- Control the conversation. Control the dialogue. Don’t accept a dialogue imposed to you. Common ground is OK, but only if it’s real common. Reframe, before the (wrong) frame is given to you. A conversation on cost cutting may be reframed as investment and building. A vendor-buyer conversation can be reframed as forming partnership. An asymmetrical big corporation-small business consultancy can be reframed as those who need something and those who have the expertise.
- Control the emotions. Start with the end. Ask, what emotion do I want to have in place at the end, to leave behind: awe, excitement, scare, mission impossible, or the best thing ever/the 10 reasons why it would be foolish not to go that way.

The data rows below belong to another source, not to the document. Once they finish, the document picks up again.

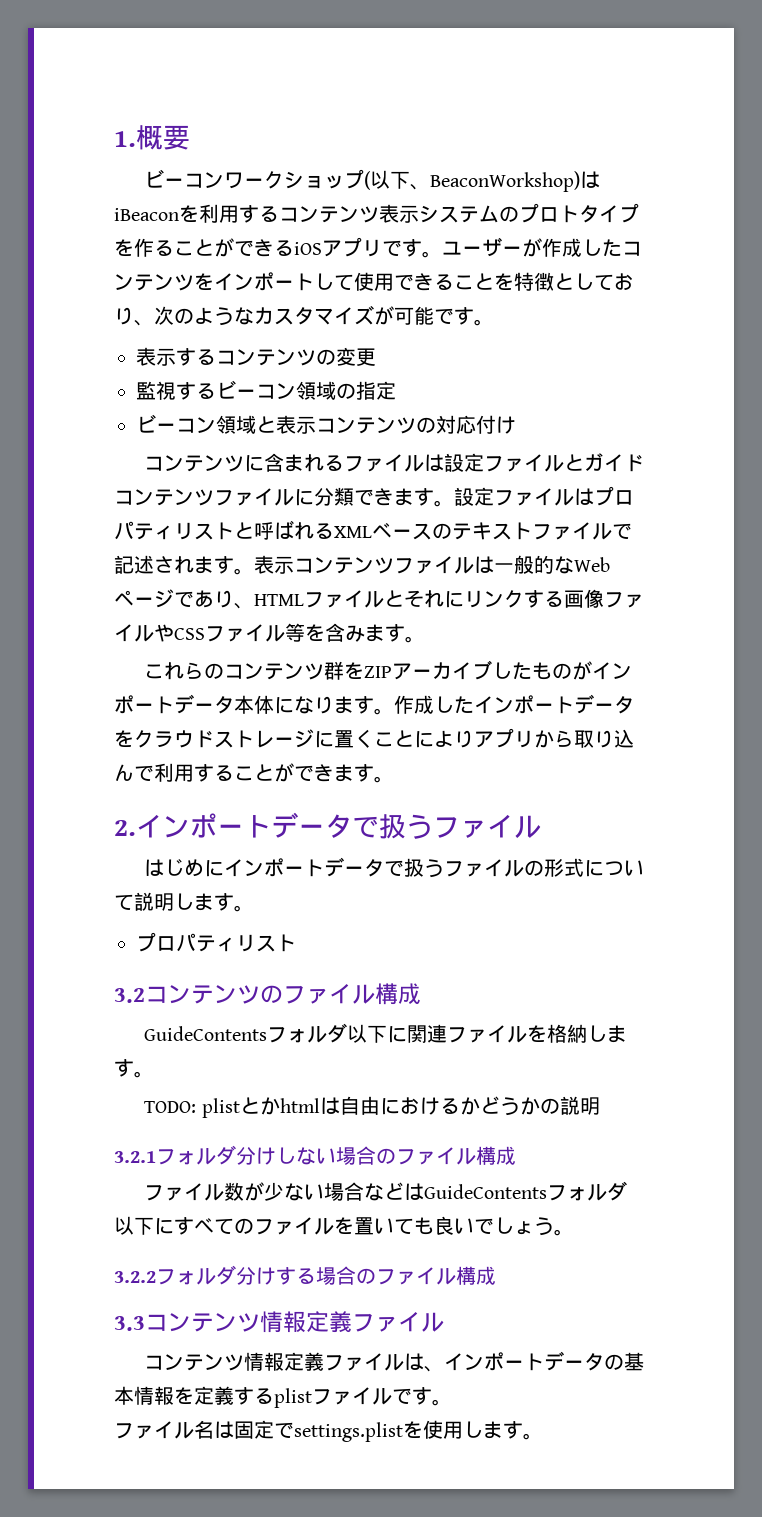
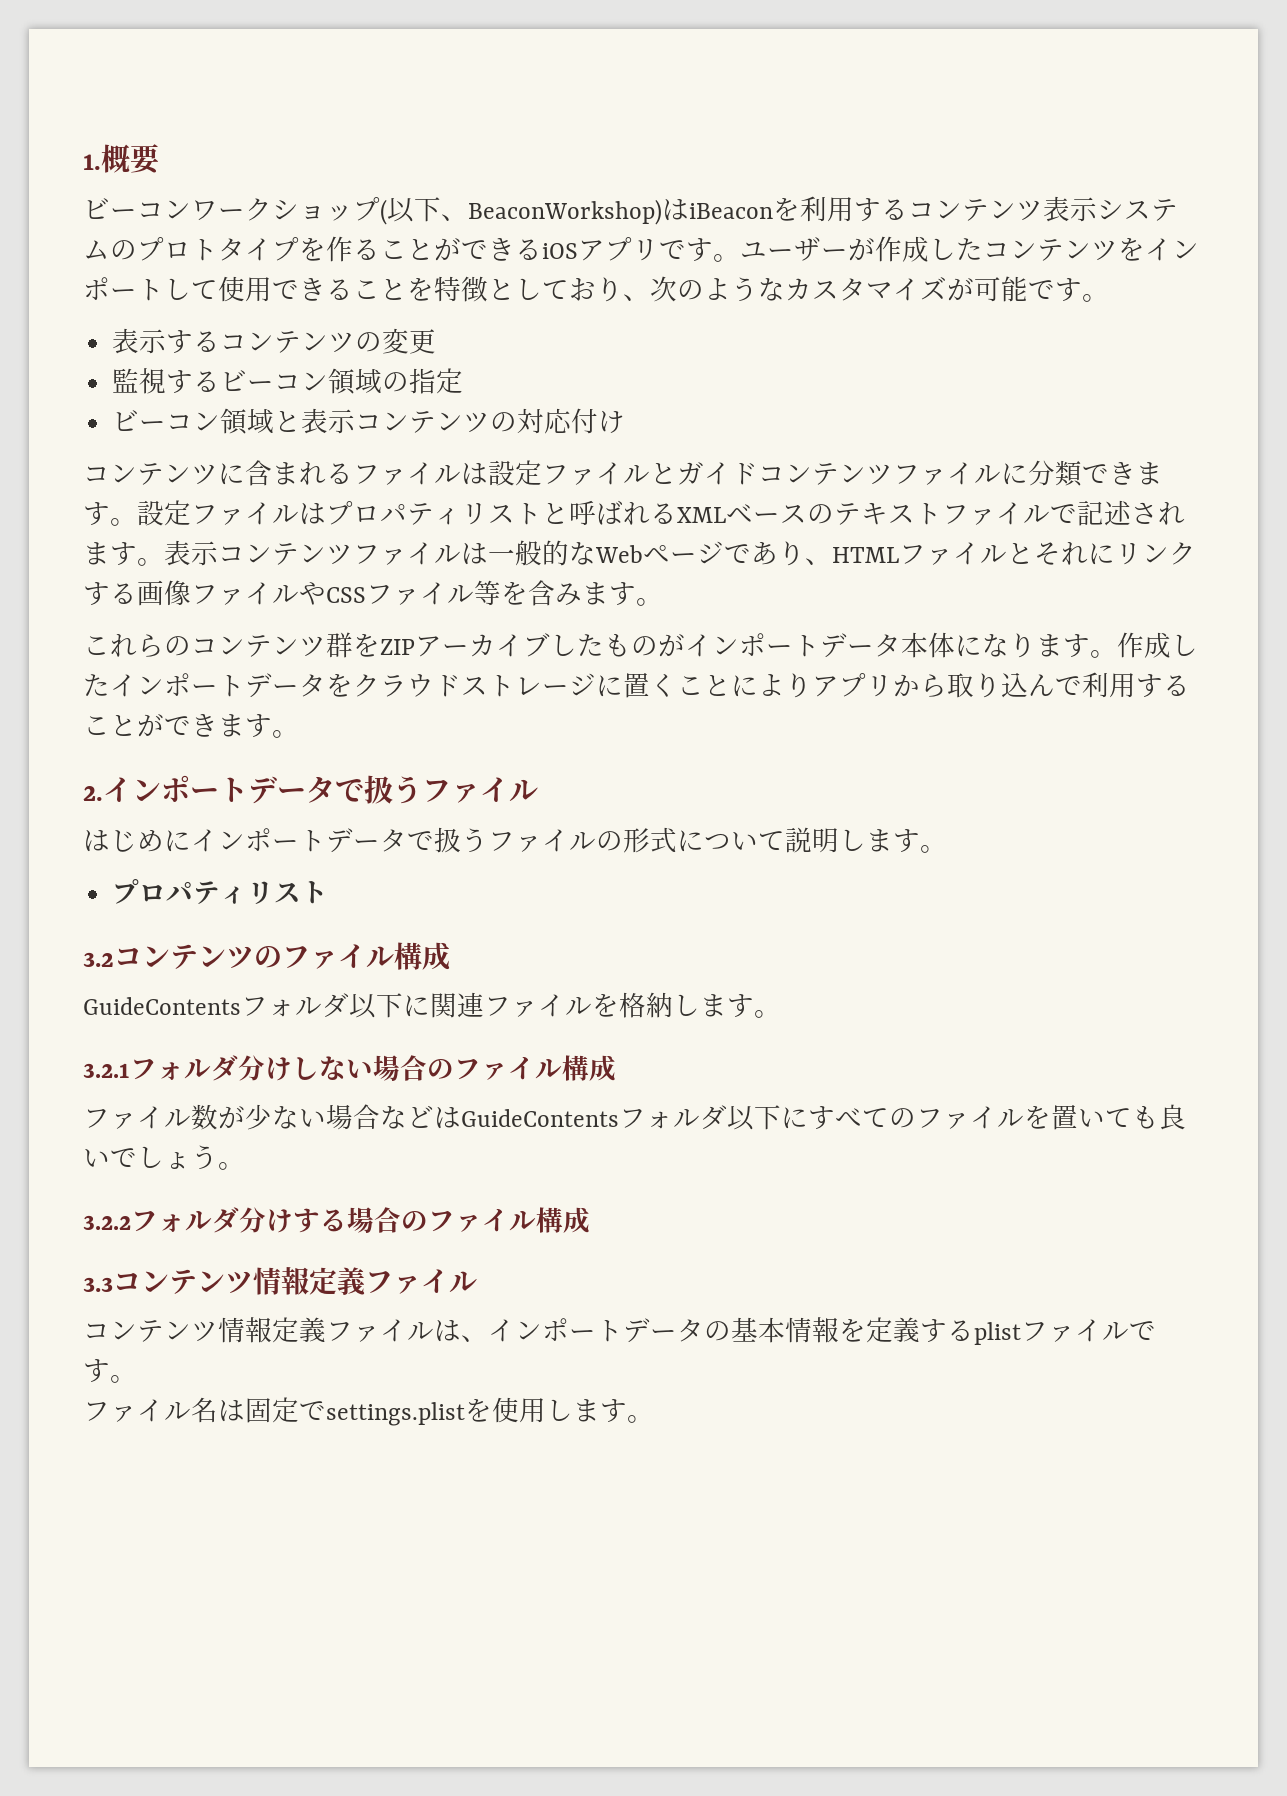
- TODO: plistとかhtmlは自由におけるかどうかの説明

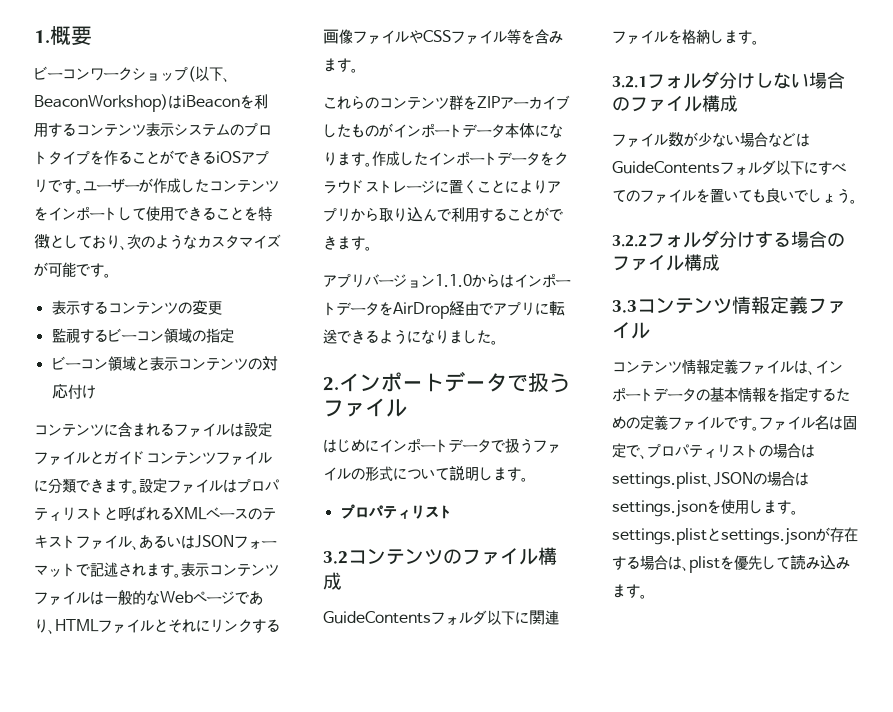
- 設定ファイルはプロパティリストと呼ばれるXMLベースのテキストファイルで記述されます。
+ 設定ファイルはプロパティリストと呼ばれるXMLベースのテキストファイル、あるいはJSONフォーマットで記述されます。
+ アプリバージョン1.1.0からはインポートデータをAirDrop経由でアプリに転送できるようになりました。
- コンテンツ情報定義ファイルは、インポートデータの基本情報を定義するplistファイルです。
- ファイル名は固定でsettings.plistを使用します。
+ コンテンツ情報定義ファイルは、インポートデータの基本情報を指定するための定義ファイルです。ファイル名は固定で、プロパティリストの場合はsettings.plist、JSONの場合はsettings.jsonを使用します。settings.plistとsettings.jsonが存在する場合は、plistを優先して読み込みます。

- Control the time. I call it ‘the now and next’: this is what we are discussing now ( and what we are not) and this is what is next (including I don’t know, but I will make sure you know ASAP). This is a one hour conversation, or a tree week decision. There is always a clock.
- Control the environment. Where all is taking place matters, the space, the psychology of the place, the branding if any. Don’t hold innovation conversations in a call centre. Rent an incubator space if your counterparts are thinking of something new and risky. Get rid of tables and chairs and bring in sofas if you want to have a conversation instead of a ‘meeting’. Don’t use powerpoints unless you show Gant charts or spreadsheets.
- Control your discomfort with the use of the word control. Get over it.
- Surprise, always surprise. Never be predictable.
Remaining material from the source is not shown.